Geleceği tahmin etmek mümkün mü? Günümüzde gerçekleşen bazı olayların geçmişte yazılmış bazı kitaplarla örtüştüğünü görüyoruz. Peki hangi yazar hangi kehaneti hangi eserinde bildirmişti? Hadi birlikte geçmişe giderek geleceği tahmin eden romanları keşfedelim. Keyifli okumalar!
1) Frankenstein
1818 yılında İngiliz yazar Mary Shelley tarafından kaleme alınan Frankenstein ya da Modern Prometheus olarak da bilinen roman, gotik roman ve romantizm hareketlerinden etkilenerek şekillenmiştir. Yazıldığı yıllarda henüz organ naklinin yapılmamış olmasına rağmen kitapta, Victor Frankestein’ın bilimsel bir deney yapması üzerine alışılmış bilinenlerin dışında yarattığı garip şekilli olsa da akıllı bir yaratığın hikayesi konu edilmiştir. Kitapta hikaye örgüsü, baş karakter olan Victor Frankenstein’in çocukluğunu anlatmaya başlamasıyla başlayarak üniversitede insan türü yaratma hevesiyle şekillenir.

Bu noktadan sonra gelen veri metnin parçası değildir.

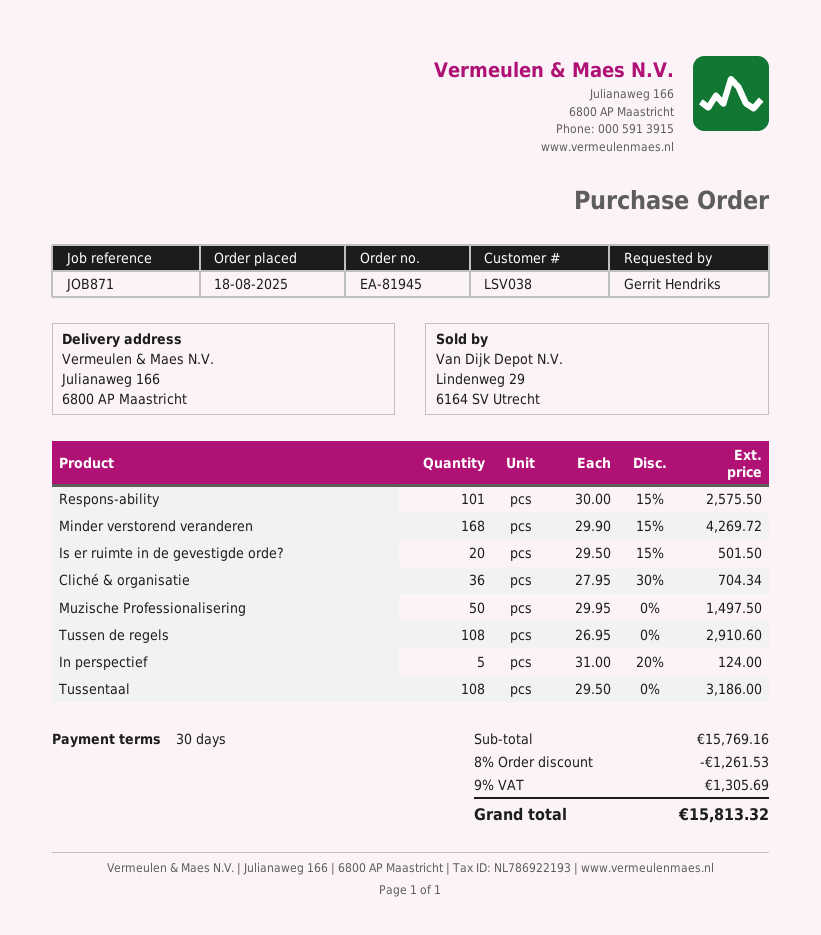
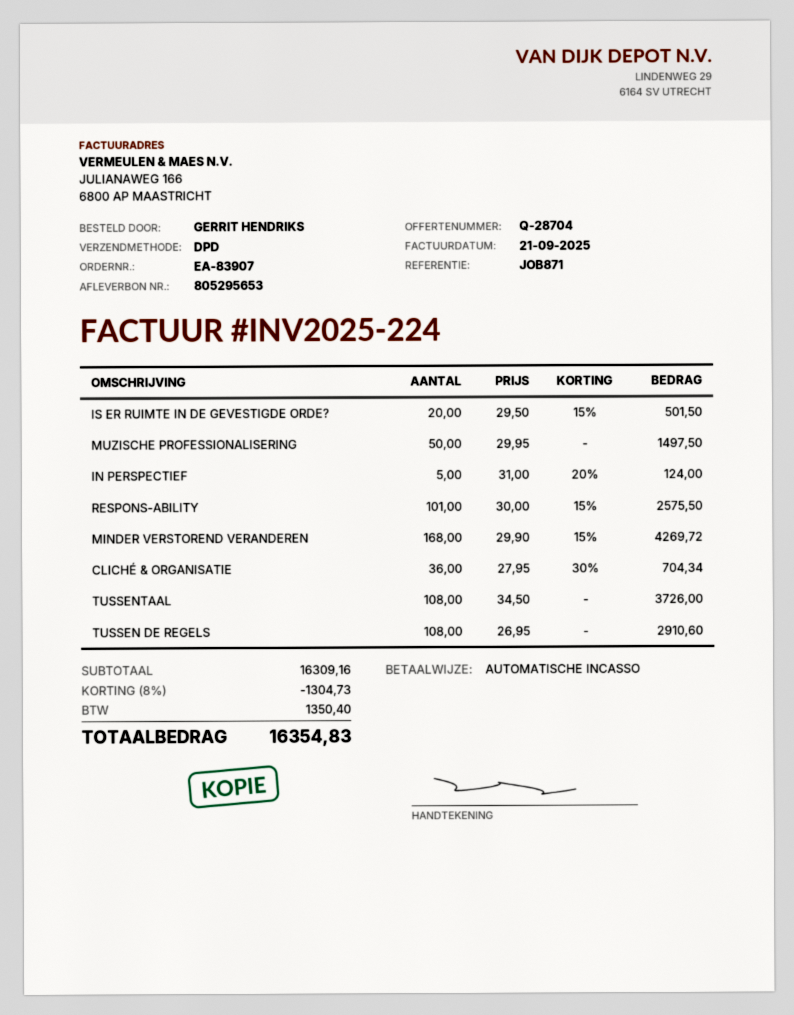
order number: EA-81945 -> EA-83907
Tussentaal: 108 x 29.50 = 3186.00 -> 108 x 34.50 = 3726.00
subtotal: 15769.16 -> 16309.16
discount: 8% = 1261.53 -> 8% = 1304.73
tax: 1305.69 -> 1350.40
total: 15813.32 -> 16354.83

Victor güzel bir yaratık yaratma istediğine rağmen küçük parçaların çalışmasını yavaşlatacağını düşündüğünden devasa boyutta çirkin görünümlü bir canavar yaratır. Günümüzde hala ölü bedeni canlandırmak mümkün olmasa da ölü bedenlerin organları kullanılmaktayken, kitabın yüzyıllar önce günümüzde yapılan organ naklini öngörüp bunu kurgulaması ise kitabın kurgusunu daha da enteresan hale getirmiştir. Bilimkurgunun ilk örneklerinden biri olarak da gösterilmektedir. Edebiyatta ve popüler kültürde önemli bir role sahip olan Frankenstein; günümüzde hala korku hikayelerinde, filmlerde ve oyunlarda yer almaya devam etmektedir.
2) Aya Yolculuk
Geleceği öngören romanlardan bahsediyorken hemen hemen herkesin bir kez bile olsa adını duymuş olduğu 1865 yılında Jules Verne’in ”Aya Yolculuk ya da De la Terre à la Lune” eserinin de listemizde bulunması gerektiğini düşünüyoruz. Bilimkurguyu eğlenceli bir şekilde ele alan kitap, Amerikan İç Savaşı sırasında, Maryland eyaletindeki Baltimore şehrinin zengin erbabının bir araya gelerek kurduğu Silah Kulübünün üyelerinin savaştan sonraki sessizliğe gömülerek bir kaç üye birleşerek yeni hedeflerini gerçekleştirmek için Ay’a gidecek bir uzay gemisi inşa etmeleri ve Ay’a gitmek istemeleri konu edilir. Kitabın ilginç yanı ise kitapta anlatılan bazı icat ve yenilikçi konseptlerin kitabın yazıldığı yıllarda henüz mevcut olmayışı. Neredeyse kitabın yazılmasının üstünden 100 yıl geçtikten sonra Ay hakkında bilgiler edinmek mümkün olmuştur. Eleştirmenler tarafından kitabın en çok beğenilen kısmının ise kitaptaki bir kahramanın phonotelephote adlı bir cihazı kullanarak karısıyla görüntülü konuşma yapıyor oluşudur. Adından sıkça söz ettiren bu eserin yazıldığı yıllarda 100 yıl sonrasını öngörmesi ise oldukça heyecan verici bir tartışma konusunda rol oynar.
3) Fahrenheit 451
Son zamanlarda kitapseverlerin ilgisini yoğun bir biçimde karşılayan Fahrenheit 451 romanı Ray Bradbury tarafından 1953 yılında yayımlamıştır. Bu romanda insanlar; kitapların itfaiye ekipleri tarafından yakıldığı, okutulmadığı, yasak görüldüğü hatta kitaplardan korkulduğu bir dünyada yaşıyor. Bilimkurguda oldukça önemli bir yer edinen bu eser baskıcı gelenek toplumlarının da toplumsal yapısını anlatır nitelikte. Distopya olarak da sınıflandırılmasıyla geleceği öngören kitaplar listemizde yer alıyor. Kitapta anlatılan evrende kitapların bulundurulması, okunması ve paylaşılması yasak. İnsanların sadece televizyon izlemelerine izin veriliyor. Kurguda insanlar televizyonda izledikleriyle manipüle edilerek şekillendiriliyor. Kitabın en enteresan kısmı ise romanda yer alan kulak içi kulaklıkların henüz kitabın yazıldığı yıllarda var olmamasına rağmen kitapta insanların kulaklarına takıp müzik dinlemeleri olarak anlatılıyor. Peki bu nasıl mümkün diye sorarsanız o da kitabın bilinmez büyüsünü oluşturuyor.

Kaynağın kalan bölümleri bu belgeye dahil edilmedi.